For men, it sounds like a contradiction, doesn’t it? Men ejaculate semen at orgasm. Doesn’t that make orgasms, by definition, wet?

The answer is: Not all the time. Some men reach orgasm – and feel great pleasure from it – but do not ejaculate any semen at all. Or, they might ejaculate a very small amount. This is what we mean by “dry orgasm.”

What causes dry orgasms?

Men may have dry orgasms for a variety of reasons.

Younger men with short refractory periods might have them occasionally. The refractory period is a period of time after orgasm during which a man’s body recovers and doesn’t respond to sexual stimulation. These intervals often don’t last long in younger men. In fact, it can be just minutes before a man is “ready to go” again. And he might climax several times during one sexual encounter.

Eventually, however, the well runs dry. A man has a limited amount of semen to ejaculate and if he keeps going, that supply will be depleted. It’s not a cause for worry, though. In a day or two, the man’s body will produce semen to replace what has been ejaculated and he’ll be back to a full supply.

Certain medical conditions can lead to dry orgasms, too, especially in older men. Men who have had surgery for prostate cancer or an enlarged prostate (benign prostatic hyperplasia) often experience dry orgasm. So do men who have had their bladder removed.

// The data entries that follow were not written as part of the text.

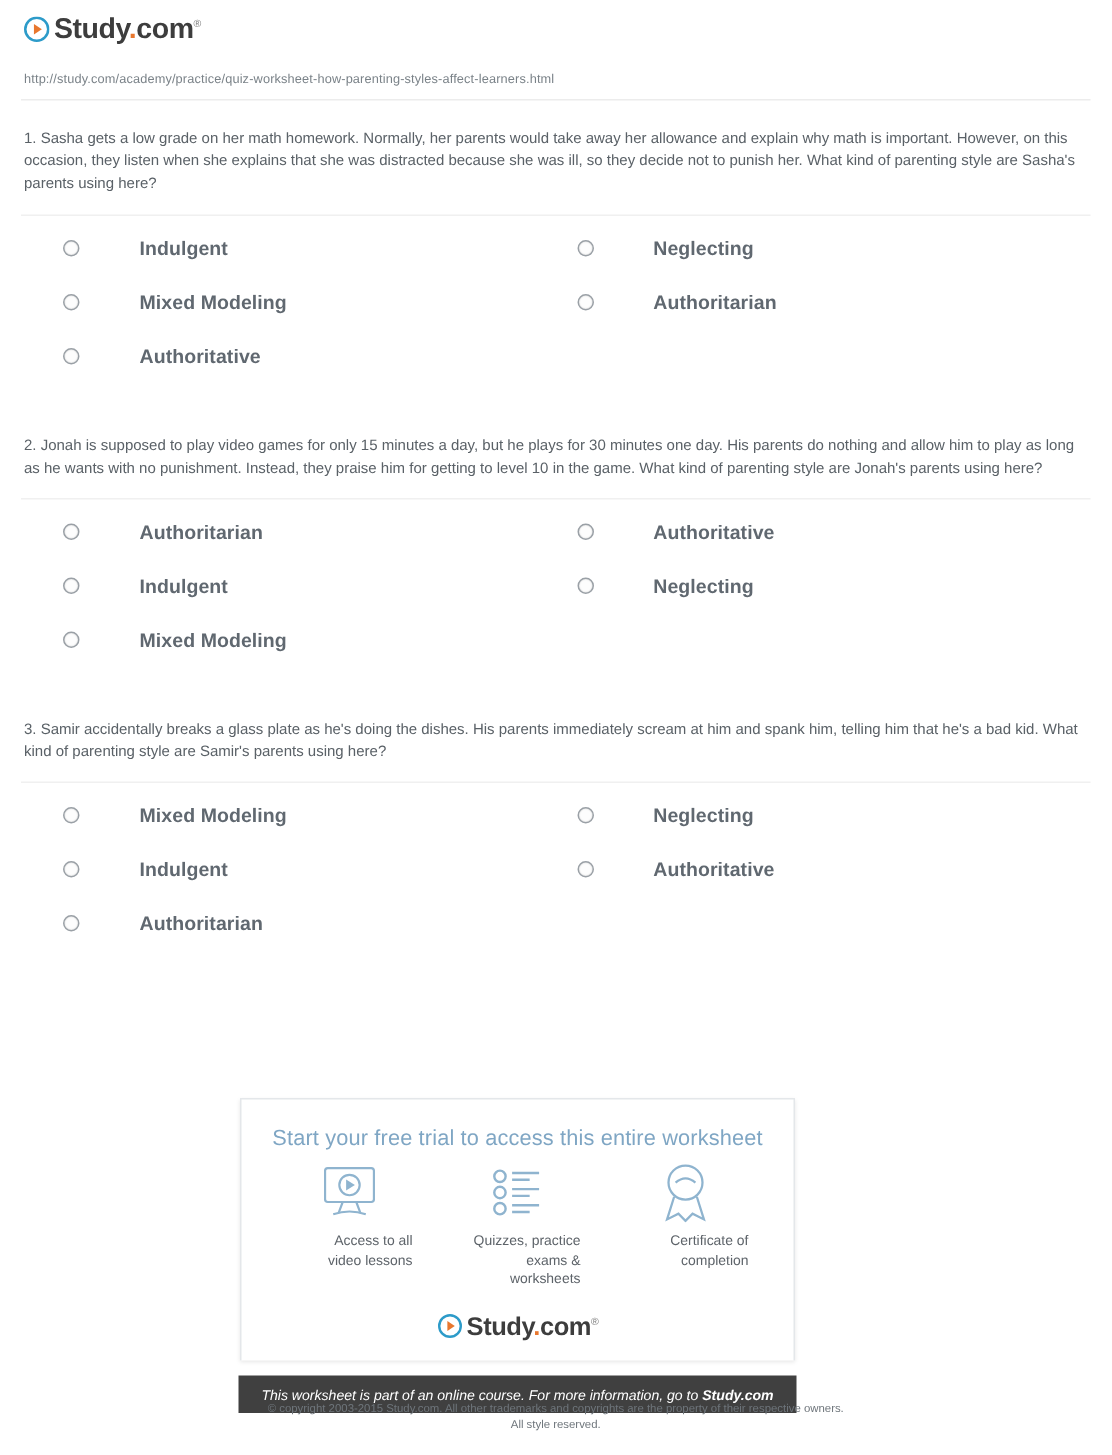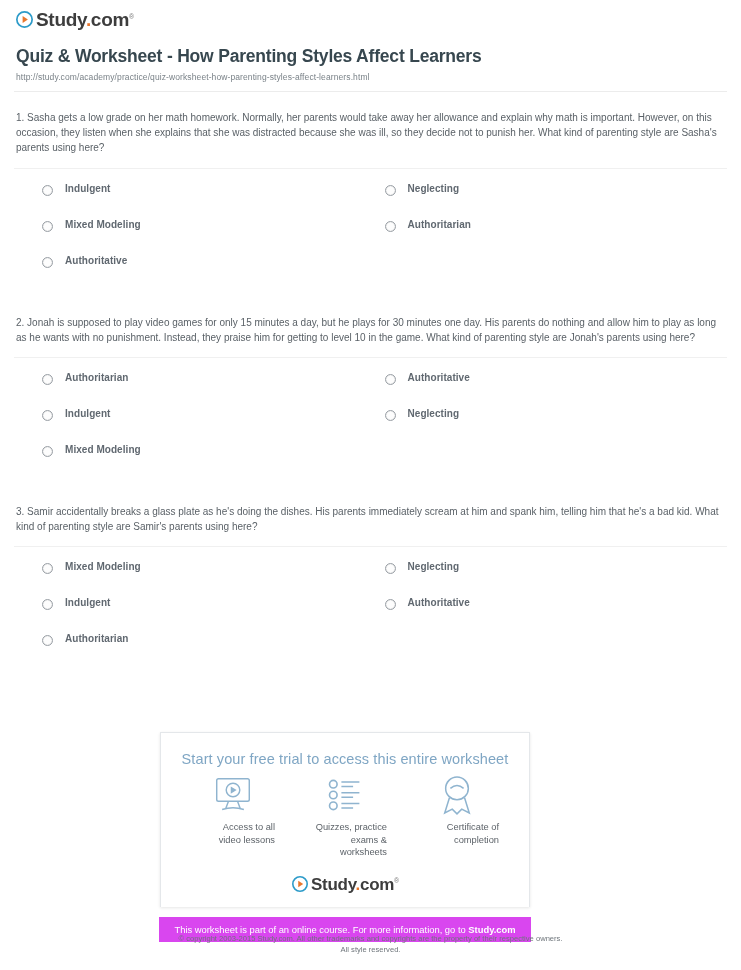"Quiz & Worksheet - How" h1.page-title { html: <h1>Quiz &amp; Worksheet - How Parenting Styles Affect Learners</h1> -> none }
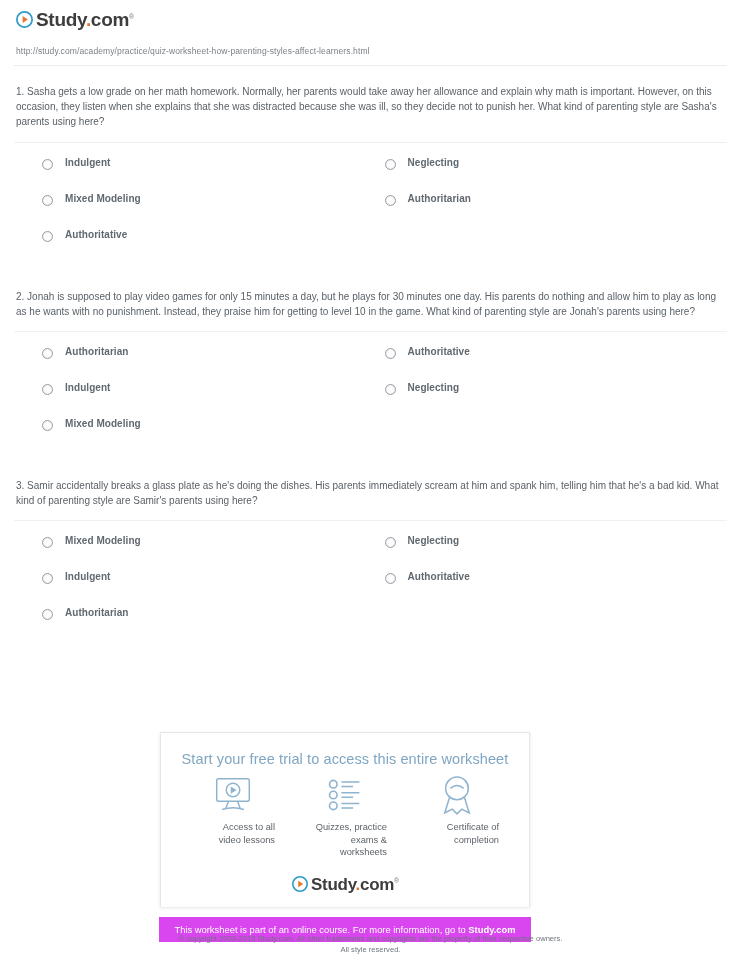"Indulgent" .option-label { font-size: 10px -> 13px; margin-left: none -> 28px }
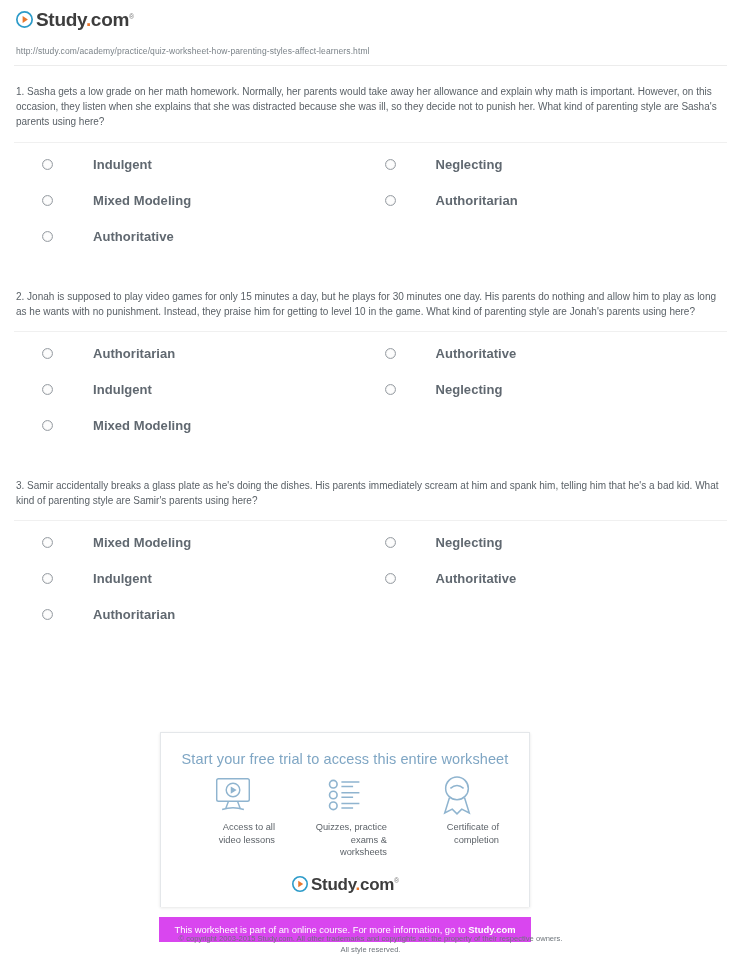"This worksheet is part of" .promo-banner { background: #d946ef -> #404040; font-style: none -> italic }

Other possible causes include medications (such as those for high blood pressure or an enlarged prostate), radiation therapy, nerve damage, low testosterone, and spinal cord injury.

In some cases, men develop retrograde ejaculation. When this happens, semen isn’t expelled from the tip of the penis. Instead, it goes backward into the bladder. It is not harmful, however. The semen exits the body when the man urinates.